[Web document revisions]
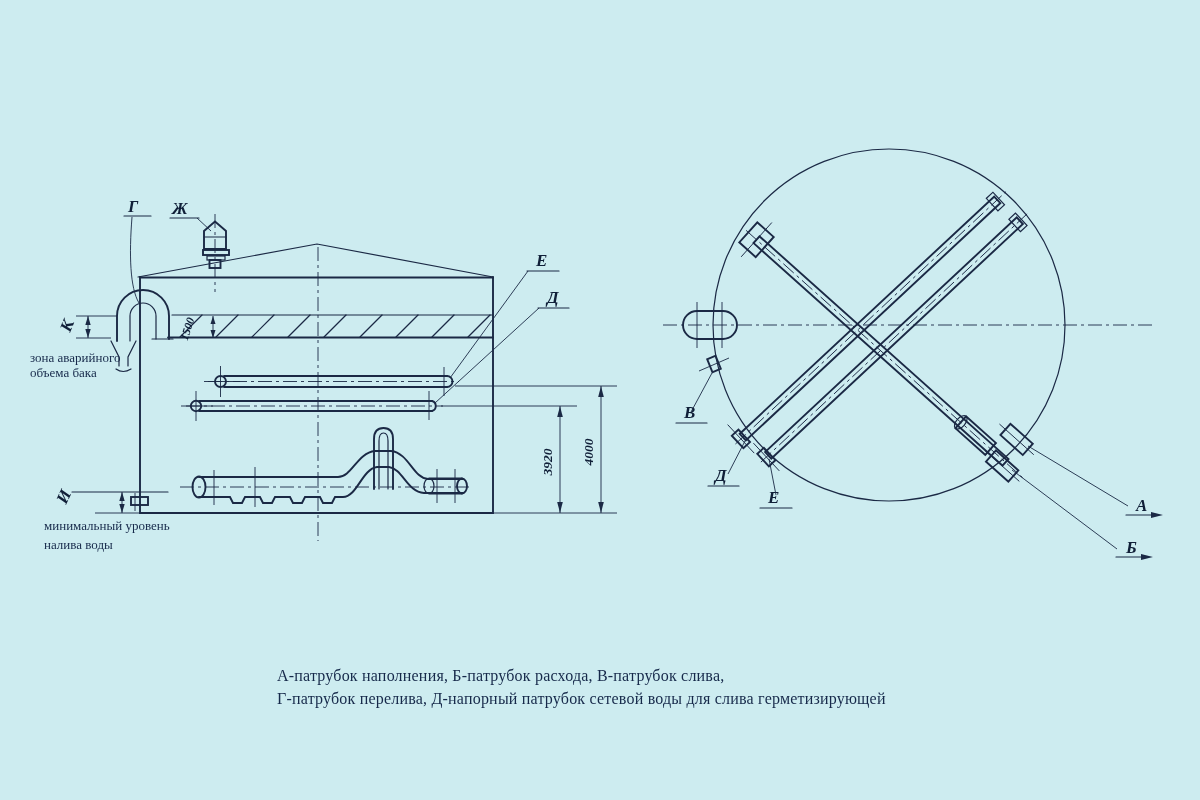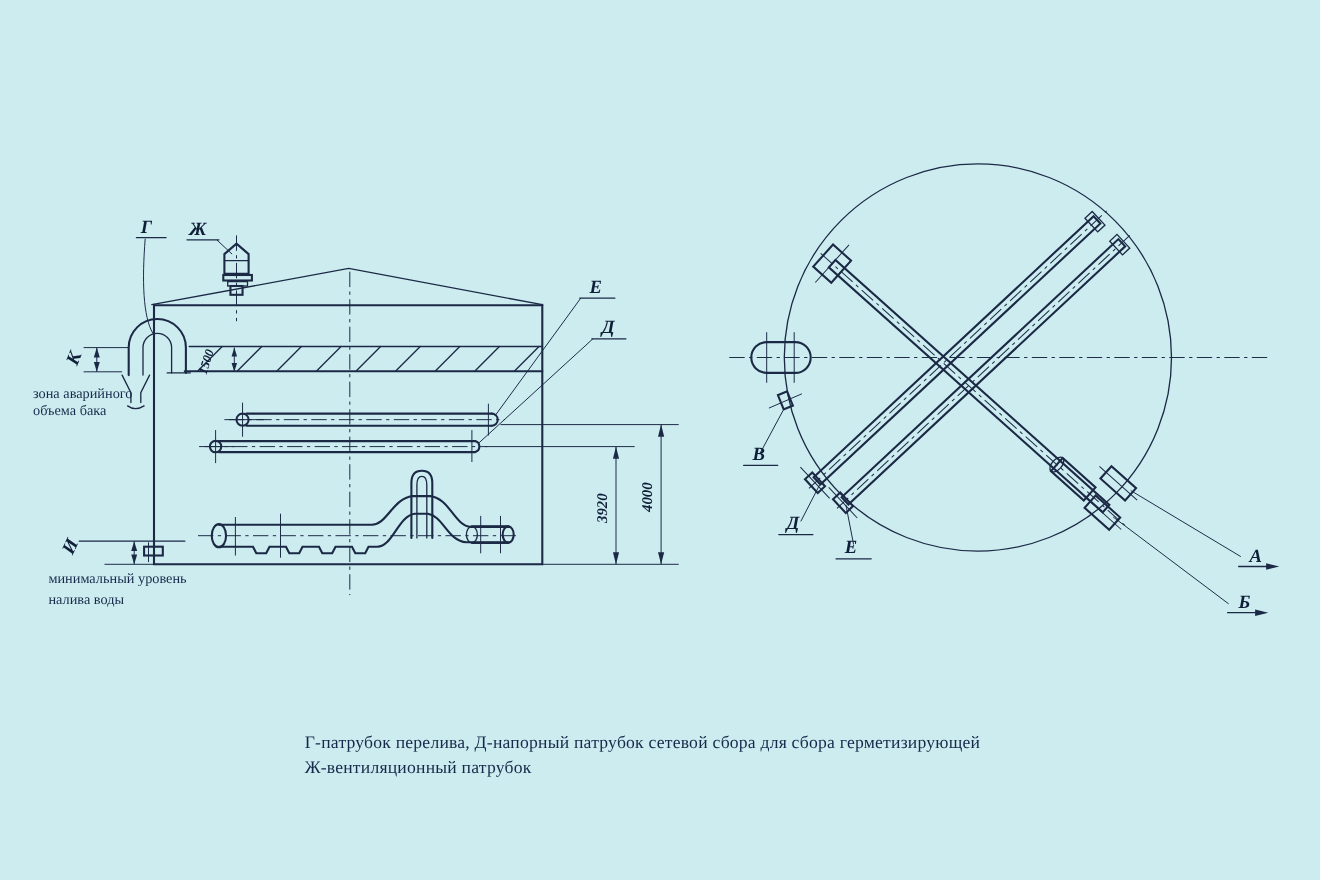--- a/index.html
+++ b/index.html
@@ -257,6 +257,7 @@
 </svg>
 
 <div class="legend">
+  <div>А-патрубок наполнения, Б-патрубок расхода, В-патрубок слива,</div>
   <div>Г-патрубок перелива, Д-напорный патрубок сетевой сбора для сбора герметизирующей</div>
   <div>Ж-вентиляционный патрубок</div>
 </div>

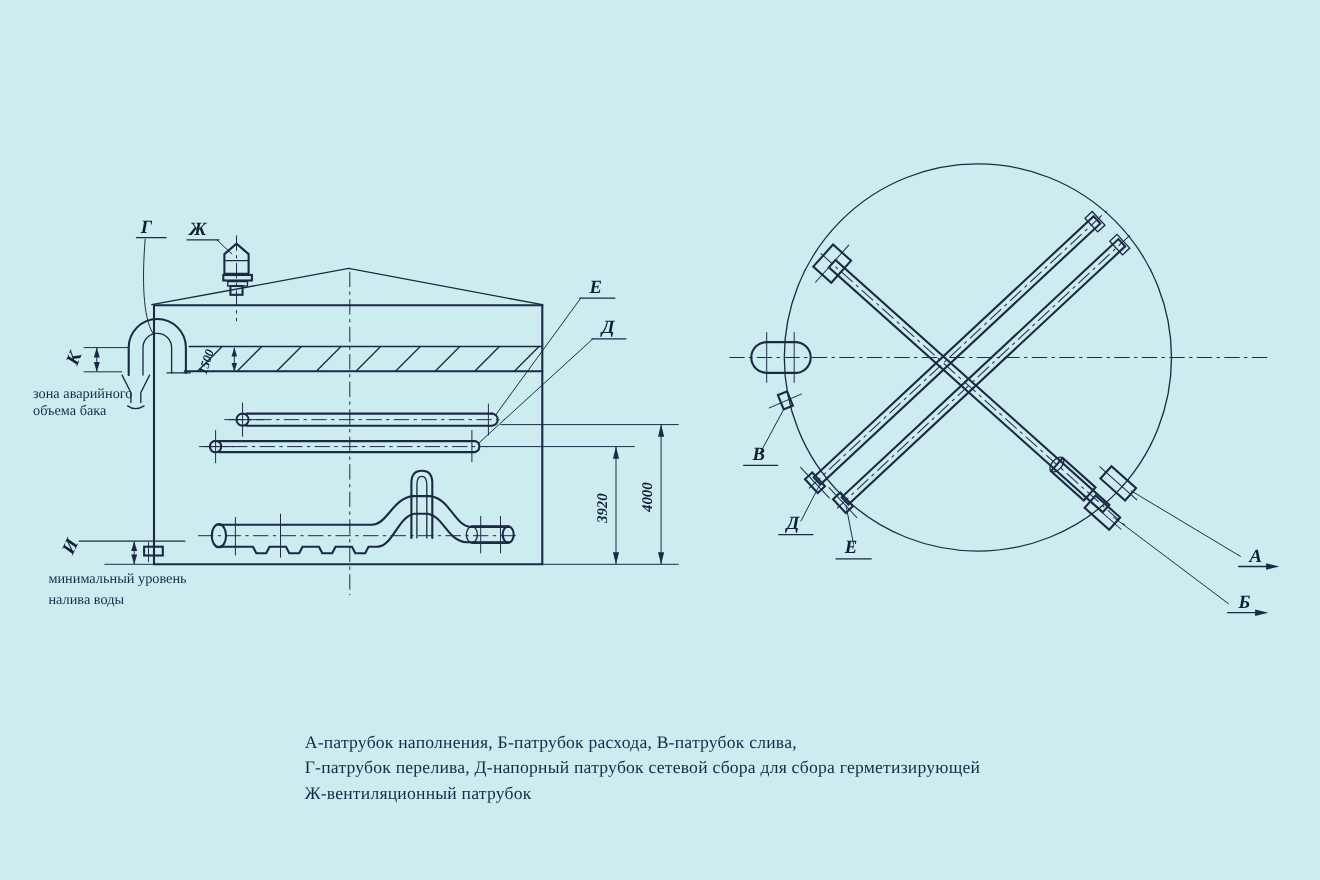--- a/index.html
+++ b/index.html
@@ -258,7 +258,7 @@
 
 <div class="legend">
   <div>А-патрубок наполнения, Б-патрубок расхода, В-патрубок слива,</div>
-  <div>Г-патрубок перелива, Д-напорный патрубок сетевой сбора для сбора герметизирующей</div>
+  <div>Г-патрубок перелива, Д-напорный патрубок сетевой воды для слива герметизирующей</div>
   <div>Ж-вентиляционный патрубок</div>
 </div>
 </div>

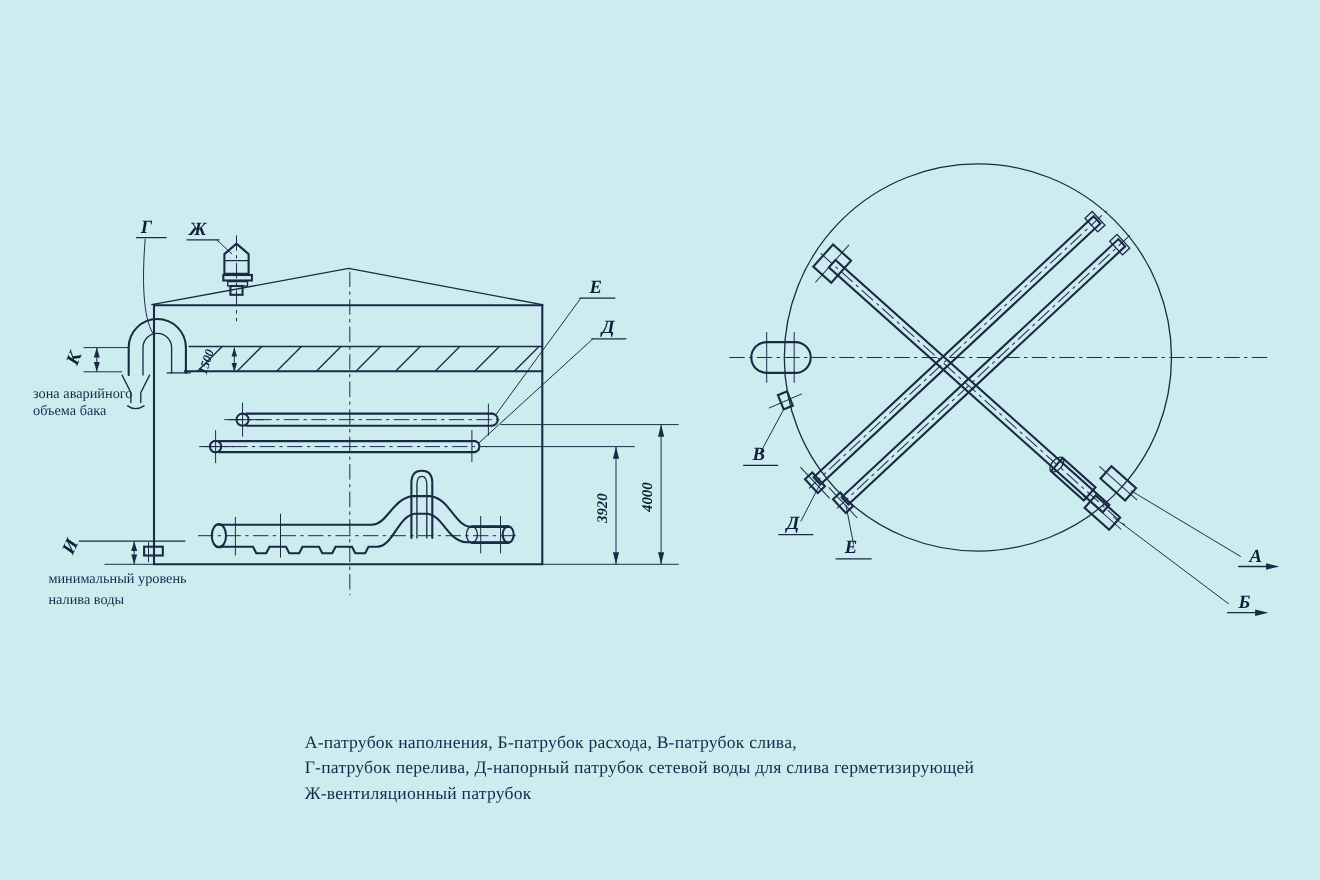--- a/index.html
+++ b/index.html
@@ -259,7 +259,6 @@
 <div class="legend">
   <div>А-патрубок наполнения, Б-патрубок расхода, В-патрубок слива,</div>
   <div>Г-патрубок перелива, Д-напорный патрубок сетевой воды для слива герметизирующей</div>
-  <div>Ж-вентиляционный патрубок</div>
 </div>
 </div>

*PROMPT*
Repeat each entry above exactly, passing over any images.

*WRITTEN ANSWER*
--- a/index.html
+++ b/index.html
@@ -257,6 +257,7 @@
 </svg>
 
 <div class="legend">
+  <div>А-патрубок наполнения, Б-патрубок расхода, В-патрубок слива,</div>
   <div>Г-патрубок перелива, Д-напорный патрубок сетевой сбора для сбора герметизирующей</div>
   <div>Ж-вентиляционный патрубок</div>
 </div>

--- a/index.html
+++ b/index.html
@@ -258,7 +258,7 @@
 
 <div class="legend">
   <div>А-патрубок наполнения, Б-патрубок расхода, В-патрубок слива,</div>
-  <div>Г-патрубок перелива, Д-напорный патрубок сетевой сбора для сбора герметизирующей</div>
+  <div>Г-патрубок перелива, Д-напорный патрубок сетевой воды для слива герметизирующей</div>
   <div>Ж-вентиляционный патрубок</div>
 </div>
 </div>

--- a/index.html
+++ b/index.html
@@ -259,7 +259,6 @@
 <div class="legend">
   <div>А-патрубок наполнения, Б-патрубок расхода, В-патрубок слива,</div>
   <div>Г-патрубок перелива, Д-напорный патрубок сетевой воды для слива герметизирующей</div>
-  <div>Ж-вентиляционный патрубок</div>
 </div>
 </div>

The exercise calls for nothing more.